When money suddenly becomes an issue

Doris prints around.

My friend Marion had asked her three best friends to organize their 50th birthday. "No presents, surprises me," she begged us, "just distracting me from the gloom of my age." Marion is a good, very generous friend, on whose Mallorcan finca we have spent many a short break, so we wanted to show our appreciation. "How about a concert in Berlin and then an overnight stay at the 'Adlon'", Uschi suggests, "I know the PR woman, maybe we'll get a special price." Sounds expensive anyway, I think, but for the 50th you should let it rip. "Exactly, only the best for our Marion!" Exclaimed Inka. We laugh, talk, organize, have fun. Only Doris, the fourth in the league, listens silently. Three days later, she says, mumbling something about an important family appointment, which unfortunately, unfortunately, they have forgotten.

We celebrate the birthday in Berlin without her. Somewhat annoyed because our share was so naturally larger, but without suspicion. But when Doris quits our annual ski holiday shortly after saying "I'm too old to break my bones", we also have the uncomfortable feeling that she's keeping something from us.

Since it's important to me, I ask her what's going on. "What should be?", She defends. I insist. They are printing. I will not let up.



Money was never an issue between us

"I just can not keep up with you anymore," she finally says, "I do not have the money anymore, I do not fit in anymore."

I confess that I am shocked. And at the moment something changes between us. Almost as if she told me about a bad illness. Of course I know that as a freelance camera assistant she had to fight for every job in recent years, that it was difficult for her eldest daughter to finance the expensive art school in London as a lone parent.
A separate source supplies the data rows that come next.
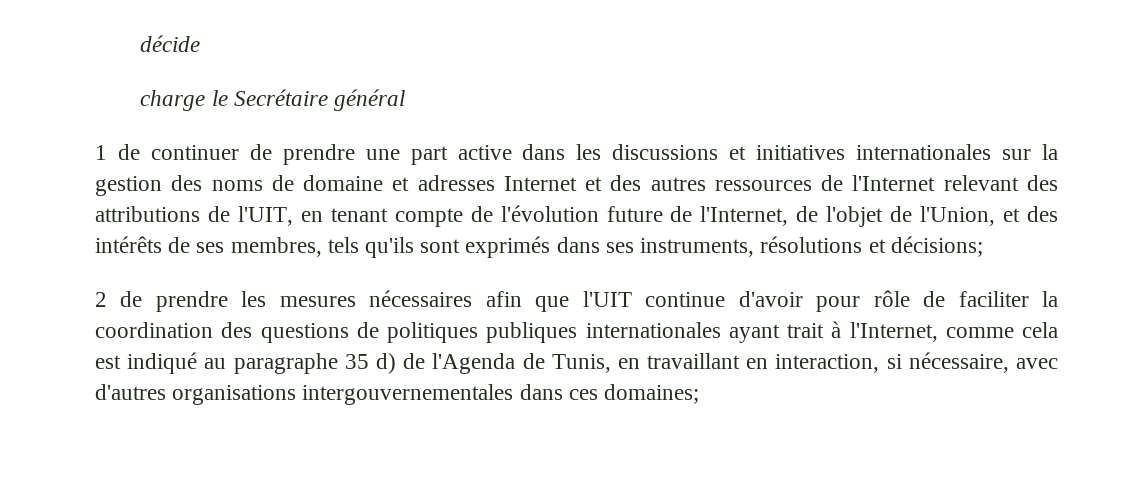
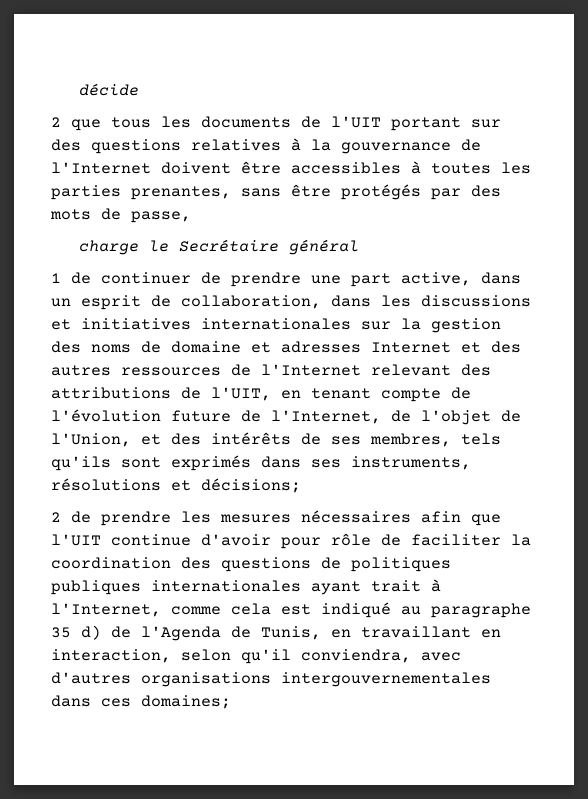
+ 2 que tous les documents de l'UIT portant sur des questions relatives à la gouvernance de l'Internet doivent être accessibles à toutes les parties prenantes, sans être protégés par des mots de passe,
- 1 de continuer de prendre une part active dans les discussions et initiatives internationales sur la gestion des noms de domaine et adresses Internet et des autres ressources de l'Internet relevant des attributions de l'UIT, en tenant compte de l'évolution future de l'Internet, de l'objet de l'Union, et des intérêts de ses membres, tels qu'ils sont exprimés dans ses instruments, résolutions et décisions;
+ 1 de continuer de prendre une part active, dans un esprit de collaboration, dans les discussions et initiatives internationales sur la gestion des noms de domaine et adresses Internet et des autres ressources de l'Internet relevant des attributions de l'UIT, en tenant compte de l'évolution future de l'Internet, de l'objet de l'Union, et des intérêts de ses membres, tels qu'ils sont exprimés dans ses instruments, résolutions et décisions;
- 2 de prendre les mesures nécessaires afin que l'UIT continue d'avoir pour rôle de faciliter la coordination des questions de politiques publiques internationales ayant trait à l'Internet, comme cela est indiqué au paragraphe 35 d) de l'Agenda de Tunis, en travaillant en interaction, si nécessaire, avec d'autres organisations intergouvernementales dans ces domaines;
+ 2 de prendre les mesures nécessaires afin que l'UIT continue d'avoir pour rôle de faciliter la coordination des questions de politiques publiques internationales ayant trait à l'Internet, comme cela est indiqué au paragraphe 35 d) de l'Agenda de Tunis, en travaillant en interaction, selon qu'il conviendra, avec d'autres organisations intergouvernementales dans ces domaines;

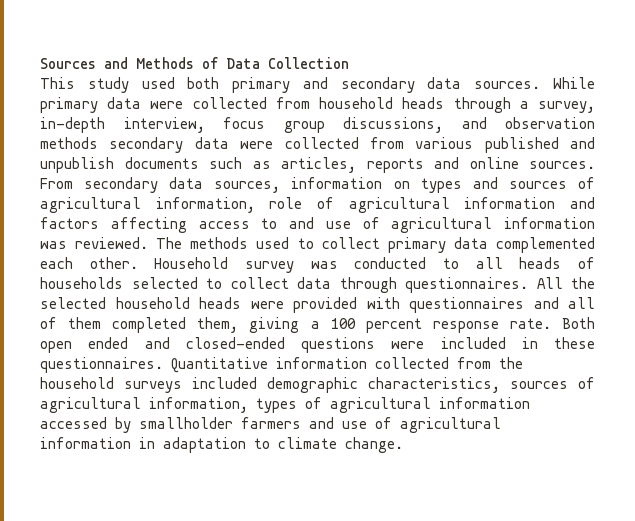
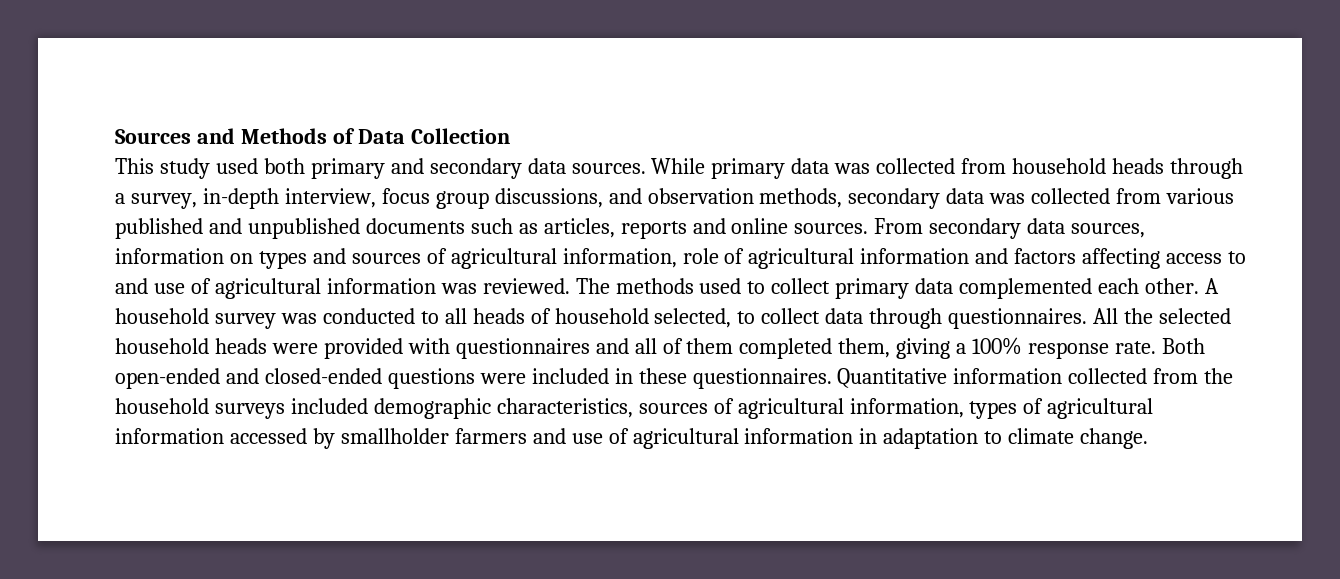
- While primary data were collected from household heads through a survey, in-depth interview, focus group discussions, and observation methods secondary data were collected from various published and unpublish documents such as articles, reports and online sources.
+ While primary data was collected from household heads through a survey, in-depth interview, focus group discussions, and observation methods, secondary data was collected from various published and unpublished documents such as articles, reports and online sources.
- Household survey was conducted to all heads of households selected to collect data through questionnaires.
+ A household survey was conducted to all heads of household selected, to collect data through questionnaires.
- All the selected household heads were provided with questionnaires and all of them completed them, giving a 100 percent response rate.
+ All the selected household heads were provided with questionnaires and all of them completed them, giving a 100% response rate.
- Both open ended and closed-ended questions were included in these questionnaires.
+ Both open-ended and closed-ended questions were included in these questionnaires.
Just recently she had told me about the trouble with her health insurance company. "I pay 352 euros a month, and then there's not even new glasses in there," she had berated, and I had a slightly bored "I pay over 500" thrown in. A remark that I'm sorry for now. How arrogant that must have sounded in her ears.
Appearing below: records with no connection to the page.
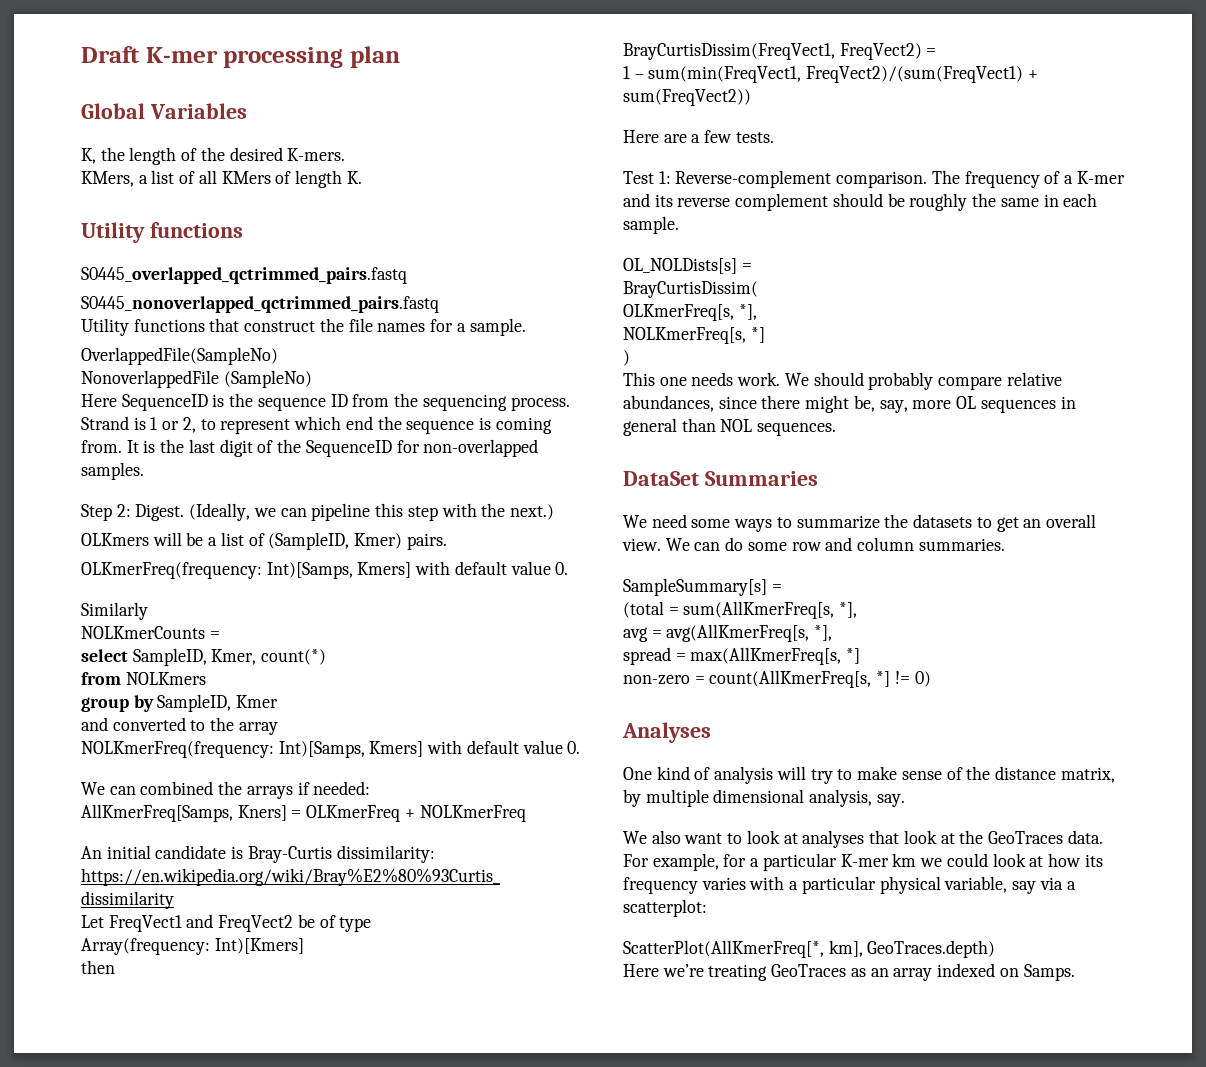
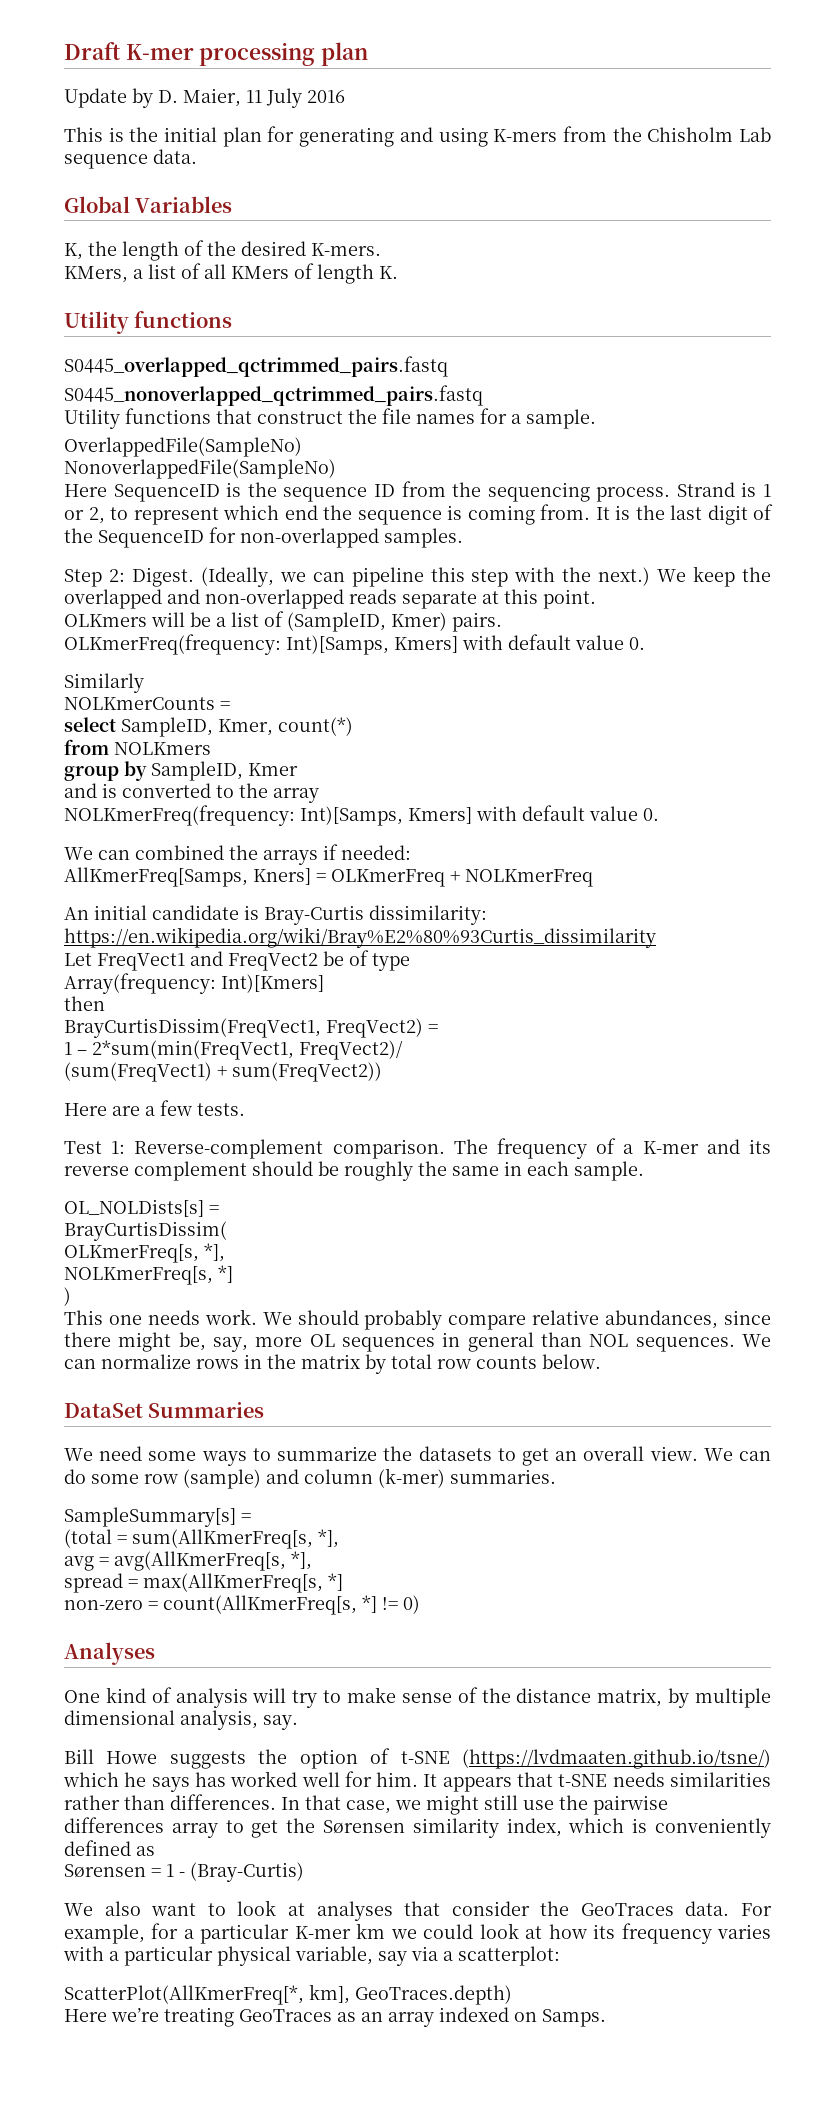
+ Update by D. Maier, 11 July 2016
+ This is the initial plan for generating and using K-mers from the Chisholm Lab sequence data.
- NonoverlappedFile (SampleNo)
+ NonoverlappedFile(SampleNo)
+ We keep the overlapped and non-overlapped reads separate at this point.
- and converted to the array
+ and is converted to the array
- 1 – sum(min(FreqVect1, FreqVect2)/(sum(FreqVect1) + sum(FreqVect2))
+ 1 – 2*sum(min(FreqVect1, FreqVect2)/
+ (sum(FreqVect1) + sum(FreqVect2))
+ We can normalize rows in the matrix by total row counts below.
- We can do some row and column summaries.
+ We can do some row (sample) and column (k-mer) summaries.
+ Bill Howe suggests the option of t-SNE (https://lvdmaaten.github.io/tsne/) which he says has worked well for him. It appears that t-SNE needs similarities rather than differences. In that case, we might still use the pairwise differences array to get the Sørensen similarity index, which is conveniently defined as
+ Sørensen = 1 - (Bray-Curtis)
- We also want to look at analyses that look at the GeoTraces data.
+ We also want to look at analyses that consider the GeoTraces data.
Money had never been an issue between us, and being suddenly one touched me uncomfortably. Obviously, we had emotionally and financially diverge in the last few years, without me, the "good" girlfriend, had noticed something.



What had happened, what had I overlooked?

We both worked freely in the media, so I knew the ups and downs of this profession. But as an ambitious little typewriter I had made provisions for my age, always had "a Spargroschen under the pillow", as Doris called it, which found me a bit stuffy and kleinbügerlich. When I threw in the word "old-age insurance," she said, "No topic, next topic," and lit a cigarette.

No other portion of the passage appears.